A No, for the most part. Only slightly more than one third of eligible women undergo the postpartum screening tests recommended by the American Diabetes Association (ADA). In at least half of the women who ultimately have such screening, the delay is more than a year after delivery—the median is 428 days. In contrast, 94% of women have a postpartum Papanicolaou test after a median interval of only 49 days.
Although the clinical impact of gestational diabetes on pregnancy outcomes is still under debate, we know the condition heightens risk of developing type 2 diabetes later in life. As many as one third of parous women with diabetes had gestational diabetes, and the incidence of both gestational diabetes and subsequent type 2 diabetes seems to be increasing.
While the ADA recommends that maternal glycemic status be reassessed at roughly 6 weeks postpartum in women with gestational diabetes, the American College of Obstetricians and Gynecologists (ACOG) makes no clear recommendation. The ACOG practice bulletin on gestational diabetes1 acknowledges that such testing may be performed, but points out that no studies have confirmed its benefit.
Only 37% had the right kind of test
In the Smirnakis study, two thirds of the population of 197 women had some form of postpartum glucose measurement—but only 37% were tested according to ADA recommendations, which call for measurement of fasting glucose levels or undergoing the oral glucose tolerance test. In many cases, postpartum assessment consisted of only random glucose testing, which can overlook serious carbohydrate intolerance.
The only factors that significantly increased the likelihood of postpartum screening were glucose values after the 1-hour glucose loading test (during pregnancy) at or above the geometric mean (≥171 mg/dL) and/or a fasting glucose level (from the pregnancy diagnostic test) at or above the geometric mean (≥98 mg/dL).

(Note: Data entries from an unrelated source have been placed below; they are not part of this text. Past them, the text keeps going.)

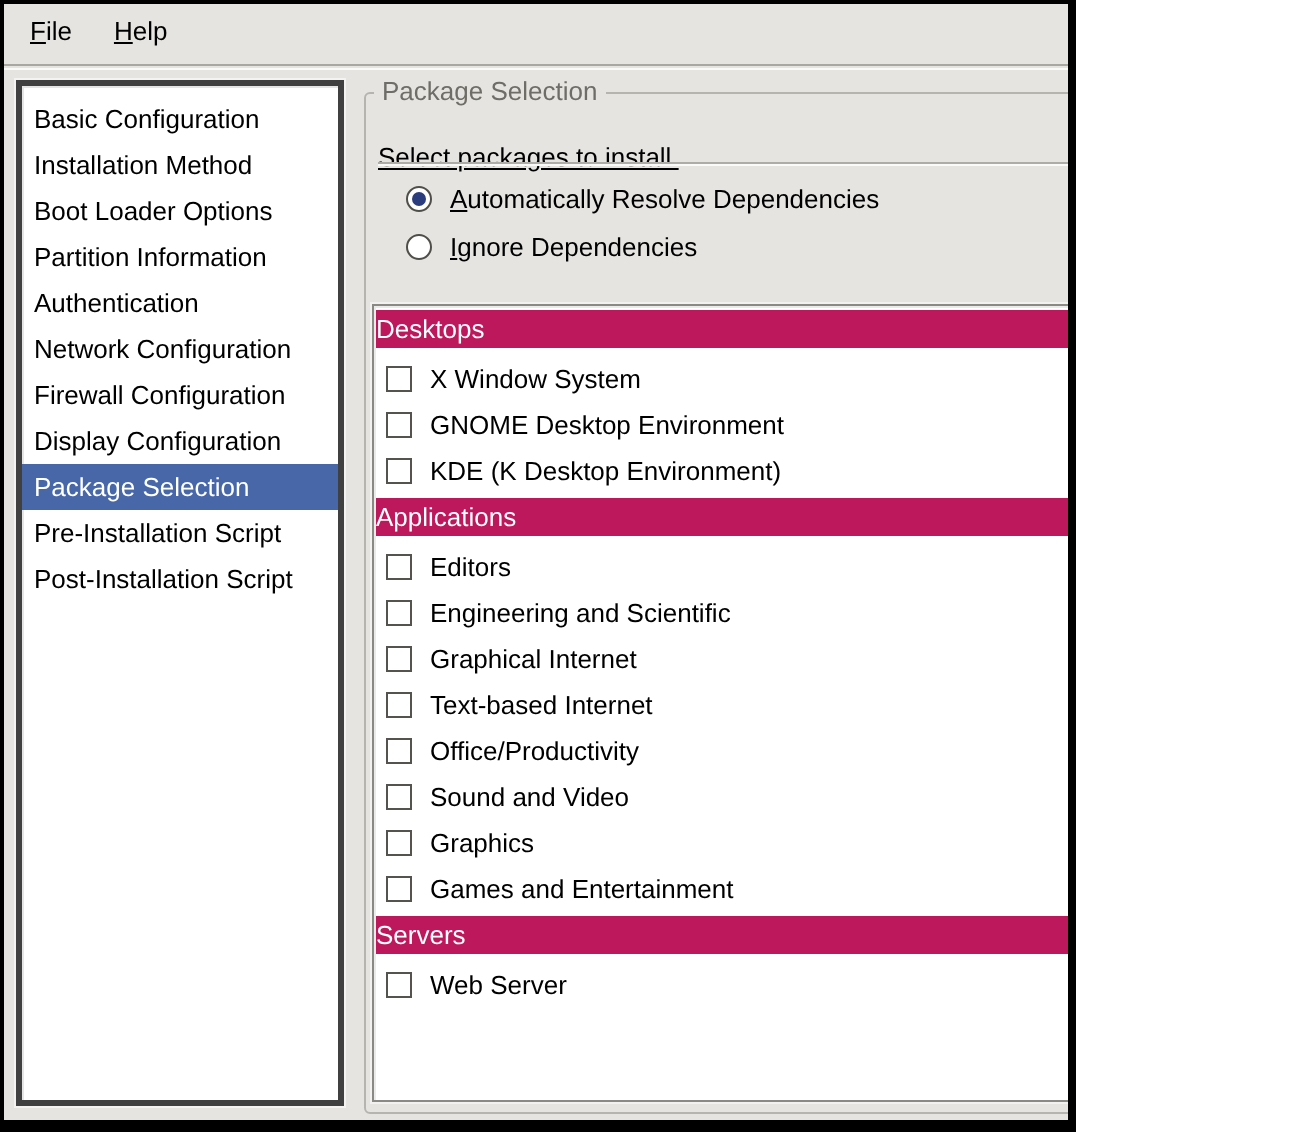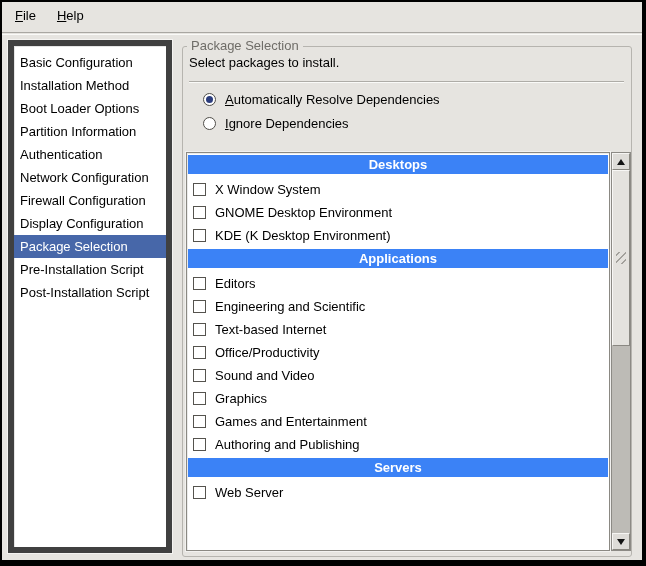--- a/index.html
+++ b/index.html
@@ -1,20 +1,20 @@
 <!DOCTYPE html>
 <html><head>
 <meta charset="utf-8">
 <style>
   * { margin:0; padding:0; box-sizing:border-box; }
   html,body { background:#ffffff; }
   body { font-family:"Liberation Sans","DejaVu Sans",sans-serif; font-size:13px; color:#000; }
 
   .window {
-    position:relative; width:646px; height:566px;
+    position:relative; width:538px; height:566px;
     background:#e6e4e0;
     border:solid #000;
     border-width:2px 4px 6px 2px;
     overflow:hidden;
   }
 
   
   .menubar {
     position:absolute; left:0; top:0; right:0; height:30px;
     display:flex; align-items:stretch; padding-left:4px;
@@ -25,41 +25,41 @@
   }
   .menubar-sep {
     position:absolute; left:0; right:0; top:30px; height:3px;
     border-top:1px solid #a9a7a2; border-bottom:1px solid #fafaf8;
   }
 
   
   .sidebar {
     position:absolute; left:6px; top:38px; width:164px; height:513px;
     background:#fff;
-    border:6px solid #404040;
+    border:3px solid #404040;
     box-shadow:inset 1px 1px 0 rgba(0,0,0,0.10), 0 0 0 1px #f4f3f1;
     padding-top:5px; overflow:hidden;
   }
   .side-item {
     height:23px; line-height:23px; padding:0 6px;
     white-space:nowrap; cursor:default;
   }
   .side-item.selected { background:#4767a9; color:#fff; }
 
   
   .frame {
     position:absolute; left:180px; top:44px; width:450px; height:511px;
     border:1px solid #b6b4af;
     border-radius:3px;
   }
   .frame-legend {
     position:absolute; top:-9px; left:4px;
     background:#e6e4e0; padding:0 4px; color:#6f6d68;
   }
-  .instruction { position:absolute; left:6px; top:8px; }
+  .instruction { position:absolute; left:6px; top:24px;text-decoration:underline; }
   .hsep {
     position:absolute; left:6px; right:7px; top:34px; height:2px;
     border-top:1px solid #aeaca7; border-bottom:1px solid #fafaf8;
   }
 
   .radio-row {
     position:absolute; left:20px; height:20px;
     display:flex; align-items:center; cursor:default;
   }
   .radio-row.r0 { top:42px; }
@@ -77,22 +77,22 @@
   
   .listbox {
     position:absolute; left:3px; top:105px; width:424px; height:399px;
     background:#fff;
     border:1px solid #8b8983;
     box-shadow:inset 1px 1px 0 rgba(0,0,0,0.08), 0 0 0 1px #f2f1ef;
     overflow:hidden;
   }
   .lrow { height:23px; }
   .lrow-header {
-    height:19px; margin:2px 1px; background:#3b82f6;
-    color:#fff; font-weight:bold; text-align:center; line-height:19px;
+    height:19px; margin:2px 1px; background:#be185d;
+    color:#fff; font-weight:normal; line-height:19px;
   }
   .lrow-item { display:flex; align-items:center; padding-left:6px; cursor:default; }
   .checkbox {
     width:13px; height:13px; background:#fff;
     border:1px solid #55534e; margin-right:9px; flex:0 0 auto;
   }
 
   
   .scrollbar {
     position:absolute; left:428px; top:105px; width:20px; height:399px;
@@ -184,41 +184,41 @@
         <div class="lrow lrow-item">
           <span class="checkbox"></span>
           <span>Editors</span>
         </div>
         <div class="lrow lrow-item">
           <span class="checkbox"></span>
           <span>Engineering and Scientific</span>
         </div>
         <div class="lrow lrow-item">
           <span class="checkbox"></span>
+          <span>Graphical Internet</span>
+        </div>
+        <div class="lrow lrow-item">
+          <span class="checkbox"></span>
           <span>Text-based Internet</span>
         </div>
         <div class="lrow lrow-item">
           <span class="checkbox"></span>
           <span>Office/Productivity</span>
         </div>
         <div class="lrow lrow-item">
           <span class="checkbox"></span>
           <span>Sound and Video</span>
         </div>
         <div class="lrow lrow-item">
           <span class="checkbox"></span>
           <span>Graphics</span>
         </div>
         <div class="lrow lrow-item">
           <span class="checkbox"></span>
           <span>Games and Entertainment</span>
-        </div>
-        <div class="lrow lrow-item">
-          <span class="checkbox"></span>
-          <span>Authoring and Publishing</span>
         </div>
         <div class="lrow">
           <div class="lrow-header">Servers</div>
         </div>
         <div class="lrow lrow-item">
           <span class="checkbox"></span>
           <span>Web Server</span>
         </div>
       </div>
 

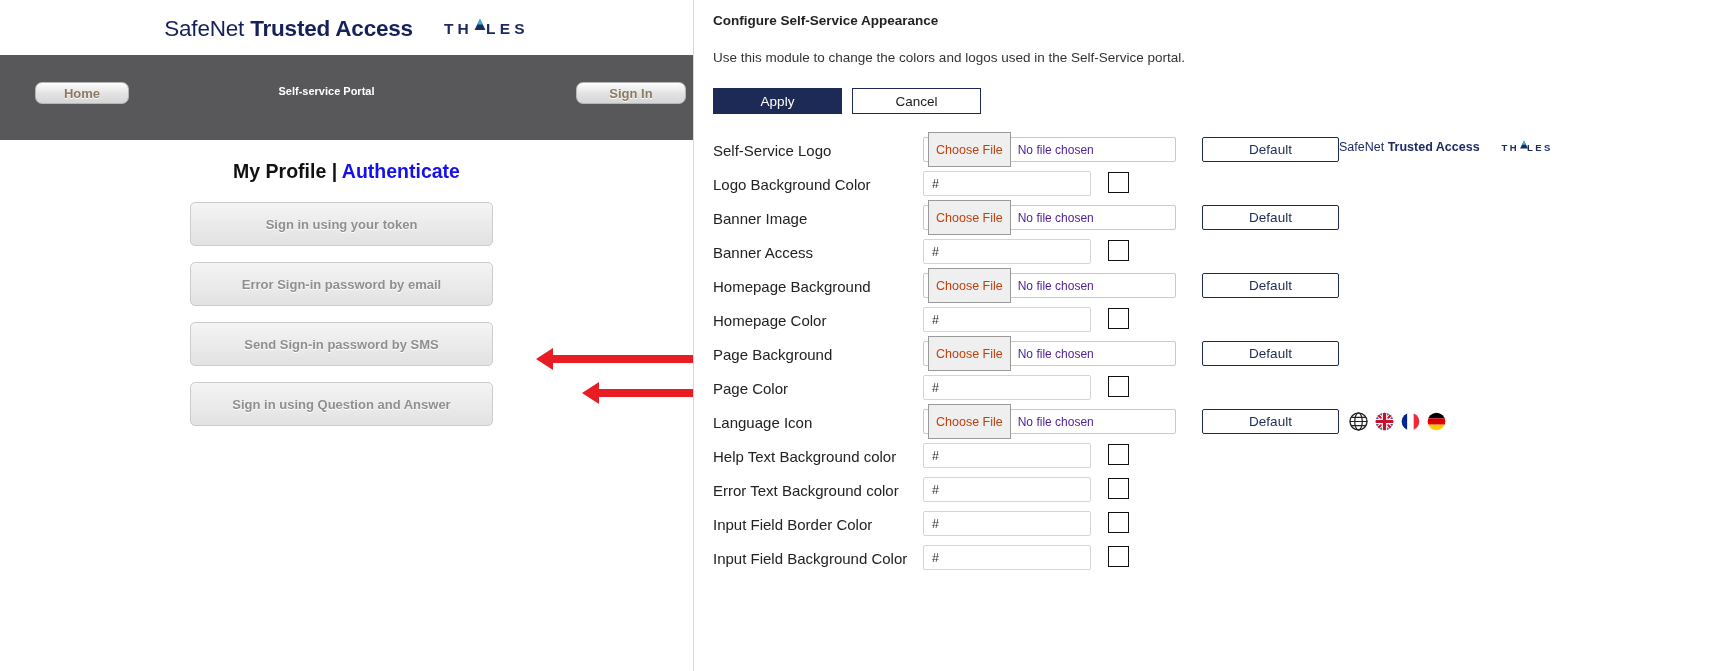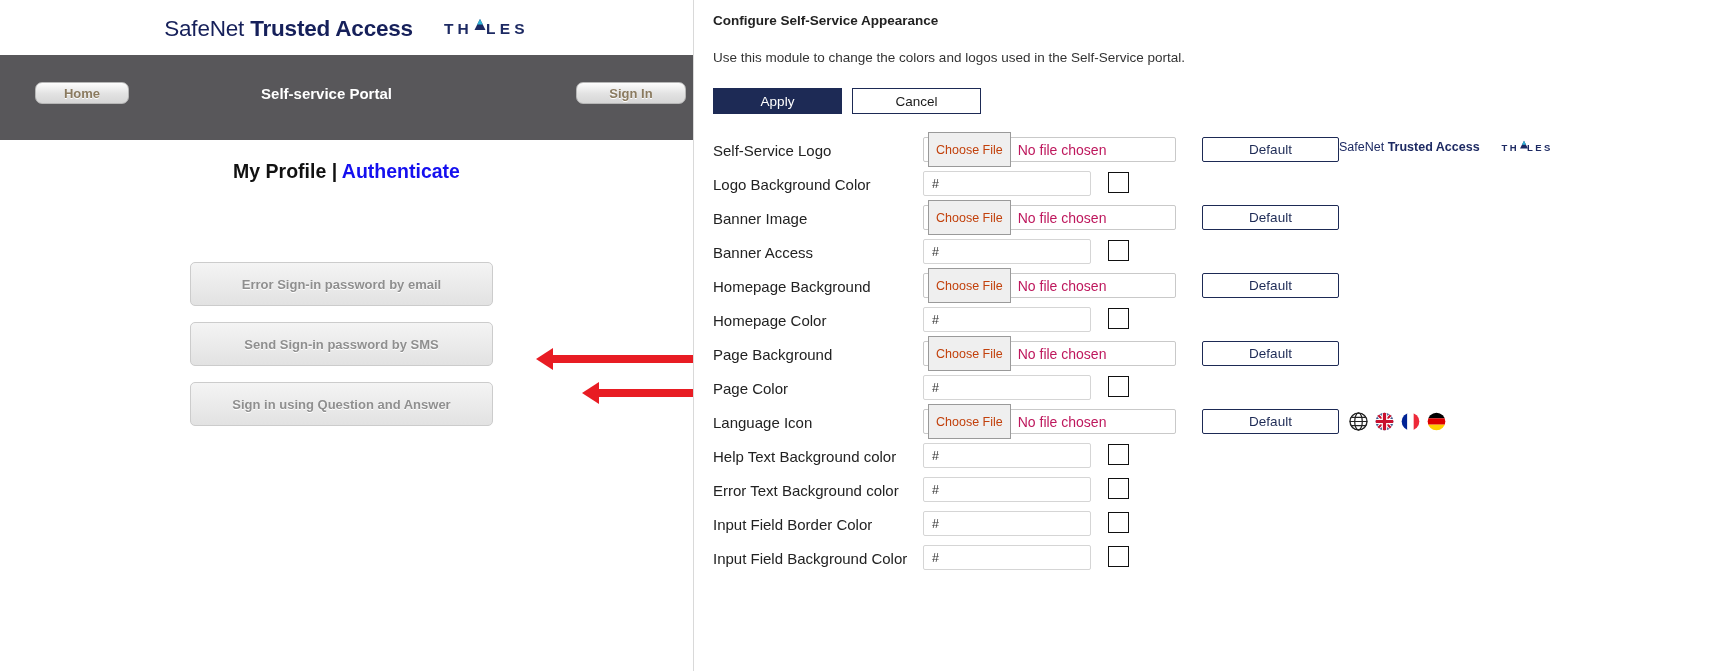--- a/index.html
+++ b/index.html
@@ -50,21 +50,21 @@
     border:1px solid #b6b6b6;
     color:#8a7a5f;
     font-size:13px; font-weight:700;
     display:flex; align-items:center; justify-content:center;
     text-shadow:0 1px 0 #fff;
   }
   #home-btn  { left:12px;  top:82px; width:94px; height:22px;margin-left:23px; }
   #signin-btn{ left:576px; top:82px; width:110px; height:22px; }
   #portal-title {
     position:absolute; left:0; top:85px; width:653px;
-    text-align:center; color:#ffffff; font-size:15px; font-weight:700;
+    text-align:center; color:#ffffff; font-size:11px; font-weight:700;
   }
 
   #profile-heading {
     position:absolute; left:0; top:160px; width:693px;
     text-align:center; font-size:19.5px; font-weight:700; color:#111;
   }
   #profile-heading .sep { color:#111; font-weight:700; }
   #profile-heading .auth { color:#1510ef; }
 
   .auth-btn {
@@ -126,21 +126,21 @@
     position:absolute; left:229px; top:0px; width:253px; height:25px;
     border:1px solid #c9c9c9; border-radius:2px; background:#fff;
     display:flex; align-items:center;
   }
   .file-btn {
     margin-left:4px; height:35px; padding:0 7px;
     background:#efefef; border:1px solid #9a9a9a; border-radius:0;
     font-size:12.5px; color:#c2410c;
     display:flex; align-items:center;
   }
-  .file-name { margin-left:7px; font-size:14px; color:#be185d; }
+  .file-name { margin-left:7px; font-size:12px; color:#4c1d95; }
   .color-input {
     position:absolute; left:229px; top:0px; width:168px; height:25px;
     border:1px solid #d5d5d5; border-radius:2px; background:#fff;
     font-size:12.5px; color:#333;
     display:flex; align-items:center; padding-left:8px;
   }
   .swatch {
     position:absolute; left:414px; top:1px; width:21px; height:21px;
     border:1.5px solid #111; background:#ffffff;
   }
@@ -203,20 +203,21 @@
     <div id="home-btn" class="pill-btn">Home</div>
     <div id="portal-title">Self-service Portal</div>
     <div id="signin-btn" class="pill-btn">Sign In</div>
 
     <div id="profile-heading">
       <span>My Profile</span>
       <span class="sep">|</span>
       <span class="auth">Authenticate</span>
     </div>
 
+    <div class="auth-btn" style="top:202px">Sign in using your token</div>
     <div class="auth-btn" style="top:262px">Error Sign-in password by email</div>
     <div class="auth-btn" style="top:322px">Send Sign-in password by SMS</div>
     <div class="auth-btn" style="top:382px">Sign in using Question and Answer</div>
   </div>
 
   <div class="arrow" id="arrow-page-background"></div>
   <div class="arrow" id="arrow-page-color"></div>
 
   <div id="config-panel">
     <div id="config-title">Configure Self-Service Appearance</div>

This study did not report whether the need for insulin or an oral agent (class A2) during pregnancy was independently associated with the frequency of postpartum testing for type 2 diabetes. Such an association seems likely, given the fasting cutoff of 98 mg/dL.
Why aren’t we doing a better job?
Possible explanations of the low screening rates include a lack of direction from ACOG, confusion over provider responsibility (obstetrician versus primary care provider), lack of patient education, and the difficulty of mothers pursuing such testing while caring for a newborn.
Although it is unclear whether the 2-hour oral glucose tolerance test is clinically superior to a fasting glucose level for postpartum screening, it is generally accepted that some form of postpartum glucose assessment is needed in this high-risk group of women.
Unfortunately, we lack studies of efficacy and timing of diabetes screening in women with gestational diabetes.
Gestational diabetes always calls for postpartum glucose tolerance testing
A formal recommendation from ACOG would be a good first step, until further data are available. Even without such a recommendation, however, the ADA and most of us agree that early diagnosis and treatment of diabetes can potentially decrease long-term complications. For this reason, obstetricians should conduct postpartum glucose assessment using the 2-hour oral glucose tolerance test or fasting glucose for all women with a history of gestational diabetes.